Менеджер какой-нибудь. Явно недотраханная. Совсем, видимо, озверела. Кого это тут муштруют?
– Я тебе говорю! – Мелкая начальница проталкивается к Глебу и хватает его за рукав.
От неожиданности у него включается автопилот, укоренившийся со времени давней командировки в Чечню: он бросает остаток багета в свою корзинку, резко хватает правой свободной рукой запястье напавшей и заводит ей за спину. Взгляд на часы. 20.15 – фиксирует он время для гипотетического протокола.
– А-а-а!!! Режут! Охрана! – Тетка визжит, как сирена.
В ушах аж звенит. Опомнившись, он освобождает костлявую конечность и показывает красные корочки подбежавшему бугаю в черном.
– Так ты еще и ментяра! – орет бабка. Работает на публику. – Граждане, будьте свидетелями! Не защита, а бандформирование! Все вы – евсюковы!
В голове как будто лопается сосудик, на глаза наползает темнота, прореженная вспышками крошечных звездочек. Корзинка с продуктами, с недоеденным хлебом падает на пол, Глеб вырывается из толпы и – вон из магазина!
Его никто не задерживает.
Разбушевавшаяся злость, как попутный шквал ветра, гонит домой.
Опять не сдержался! Но ругать себя совсем не тянет. Мысль даже шага не делает в сторону самобичевания. Хватит! Он честно работает на всех этих людишек, а они… Доказательства правоты вот они, прямо на поверхности лежат, о них даже пишут в газетах, хоть сколько-нибудь объективных, но кому они нужны?
Кто его выслушает?
Никого у него нет.
Один-одинешенек.
Початая бутылка водки из пустого холодильника слегка затуманивает сознание, но ярость не унимается… Глеб нашаривает пульт телевизора, вздернутого под потолком. Вика его купила, чтобы не так скучно было в одиночестве готовить еду и потреблять ее. Тоже в одиночестве – он-то сутками пропадал на следствии. А когда вдруг оказывался дома, то не спорил, старательно пялился в ящик и даже комментировал картинку, особенно если там демонстрировали красивых телок – в реальности ведь приходилось иметь дело в основном с вонючими алкоголичками. Сегодняшние ухоженные дамочки – редкое исключение.

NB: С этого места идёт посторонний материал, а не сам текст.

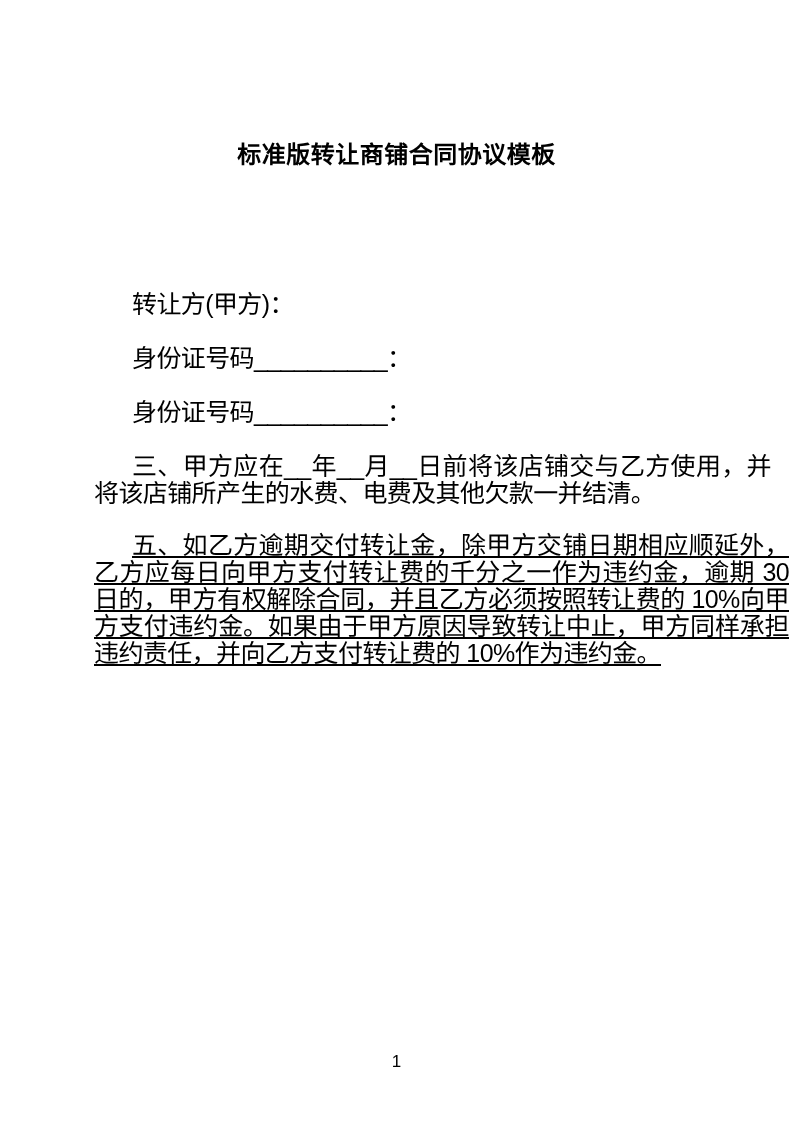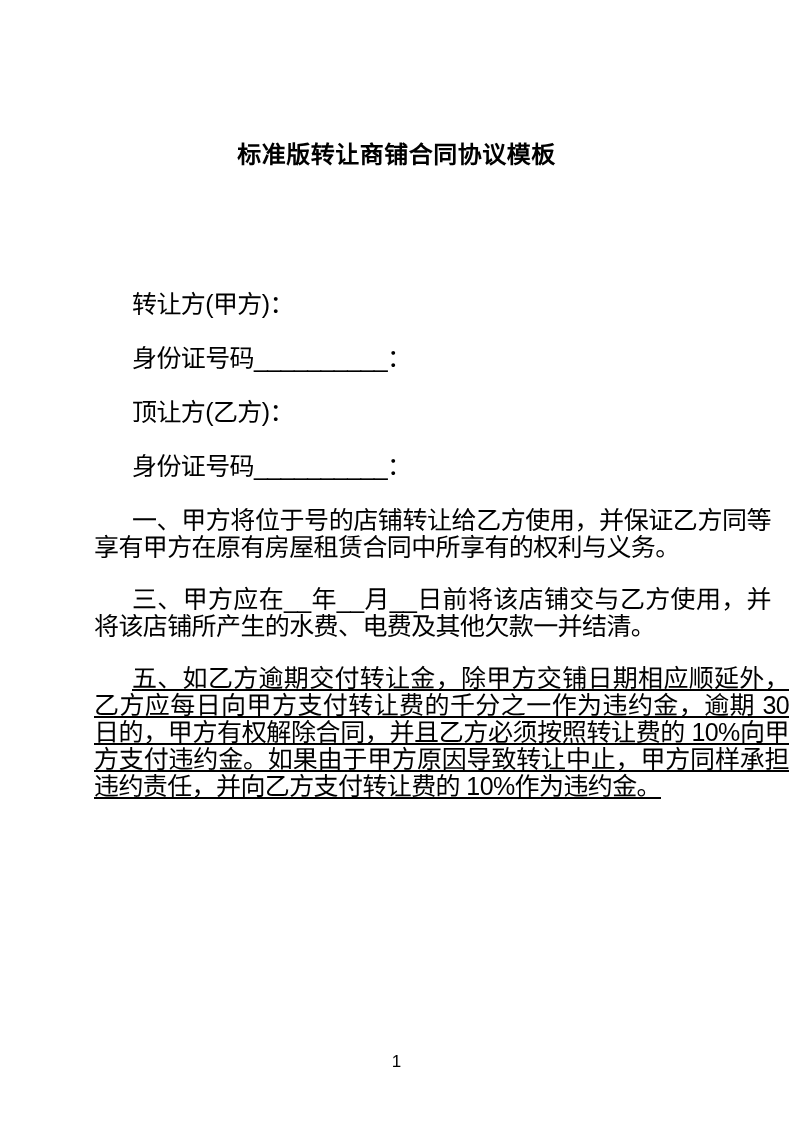--- a/index.html
+++ b/index.html
@@ -70,26 +70,24 @@
 <div class="page">
 
   <h1 class="doc-title">标准版转让商铺合同协议模板</h1>
 
   <div class="doc-body">
 
     <p class="party-line">转让方(甲方)：</p>
 
     <p class="party-line">身份证号码__________：</p>
 
-    <p class="party-line">顶让方(乙方)：</p>
 
     <p class="party-line">身份证号码__________：</p>
 
 
-    <p class="clause">一、甲方将位于号的店铺转让给乙方使用，并保证乙方同等享有甲方在原有房屋租赁合同中所享有的权利与义务。</p>
 
 
     <p class="clause">三、甲方应在__年__月__日前将该店铺交与乙方使用，并将该店铺所产生的水费、电费及其他欠款一并结清。</p>
 
 
     <p class="clause overflow-right">五、如乙方逾期交付转让金，除甲方交铺日期相应顺延外，乙方应每日向甲方支付转让费的千分之一作为违约金，逾期 30 日的，甲方有权解除合同，并且乙方必须按照转让费的 10%向甲方支付违约金。如果由于甲方原因导致转让中止，甲方同样承担违约责任，并向乙方支付转让费的 10%作为违约金。</p>
 
   </div>
 
   <div class="page-number">1</div>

Он думал, что, любуясь моделями, воспевает весь женский пол, и жену в том числе, а она непонятно почему замолкала на весь оставшийся вечер. И потом, в постели, – он специально мылся-брился – Вика вместо ласки выдавала список претензий. Как будто заранее его составляла… А бросая его, все-таки озвучила одну из них: «Никогда не хвали другую женщину в присутствии жены ли, любовницы или даже просто сослуживицы. Ни-ког-да!»

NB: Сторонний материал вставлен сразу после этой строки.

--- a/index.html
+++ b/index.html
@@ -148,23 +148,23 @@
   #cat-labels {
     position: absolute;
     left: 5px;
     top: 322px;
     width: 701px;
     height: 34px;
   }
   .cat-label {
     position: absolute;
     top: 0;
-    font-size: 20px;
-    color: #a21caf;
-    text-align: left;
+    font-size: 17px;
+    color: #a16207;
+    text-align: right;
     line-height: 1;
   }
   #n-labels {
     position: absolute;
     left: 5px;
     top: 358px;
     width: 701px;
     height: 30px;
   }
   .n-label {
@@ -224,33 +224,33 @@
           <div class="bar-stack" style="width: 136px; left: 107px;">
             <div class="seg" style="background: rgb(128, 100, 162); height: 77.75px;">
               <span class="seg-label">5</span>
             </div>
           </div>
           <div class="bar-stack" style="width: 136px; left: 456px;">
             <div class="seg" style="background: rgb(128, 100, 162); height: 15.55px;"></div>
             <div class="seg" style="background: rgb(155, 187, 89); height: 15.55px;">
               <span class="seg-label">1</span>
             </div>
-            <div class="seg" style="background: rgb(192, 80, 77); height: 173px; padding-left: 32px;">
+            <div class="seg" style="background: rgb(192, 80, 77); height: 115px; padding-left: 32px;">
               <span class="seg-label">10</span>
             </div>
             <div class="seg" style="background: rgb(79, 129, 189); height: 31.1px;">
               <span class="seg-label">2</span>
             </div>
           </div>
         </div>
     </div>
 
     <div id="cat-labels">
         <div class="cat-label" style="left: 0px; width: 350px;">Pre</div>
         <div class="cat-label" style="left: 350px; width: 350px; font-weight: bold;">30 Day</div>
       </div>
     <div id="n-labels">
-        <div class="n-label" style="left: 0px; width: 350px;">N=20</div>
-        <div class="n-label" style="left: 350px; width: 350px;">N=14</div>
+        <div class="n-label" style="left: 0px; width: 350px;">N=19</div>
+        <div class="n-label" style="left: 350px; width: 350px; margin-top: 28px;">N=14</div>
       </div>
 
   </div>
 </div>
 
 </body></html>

После ее ухода он практически ни разу не включал ящик…
Но и такого состояния еще ни разу не было.
Черт, как в тумане все! Испортился телик, что ли, от годового неупотребления? В мужскую голову не приходит, что надо просто вытереть пыль с экрана.
Глеб переключается на другой канал, тут вроде поярче… Пожилая тетка громко похваляется, что ей никто не даст пятидесяти. Мол, благодаря крему от морщин. А он-то подумал, что ей лет шестьдесят… Смешно. Но что-то не веселит…
Рекламу сменяют еле видные оперативные съемки. Слов сквозь документальный шорох не разобрать, текст расшифровки мчится меленькой строкой внизу кадра. Но и так понятно, в чем дело, – запетали очередного милиционера-взяточника. Комментатор ликует. Как будто они сами – и журналисты, и телезрители – не юзают работу во все дырки. Все, все – что могут, то и тащат. Подразумевая, что так компенсируют малость своей зарплаты. Но ведь как они, так и нашенские…
Сам Глеб был считай что чист. Один-другой боттл в зачет не идет. Даже нужен, чтобы не противопоставлять себя сослуживцам. К нему абсолютно не относилось почти правдивое присловье: получил пистолет – не приходи в кассу. Мол, сам зарабатывай. Он и брезговал, и побаивался вымогать, поэтому на намеки не реагировал и, когда ему впрямую предлагали или даже навязывали конверт, резко отказывался. Не продавал свою свободу: за не бог весть какую сумму наш человек считает, что купил тебя с потрохами, в обслугу превратил.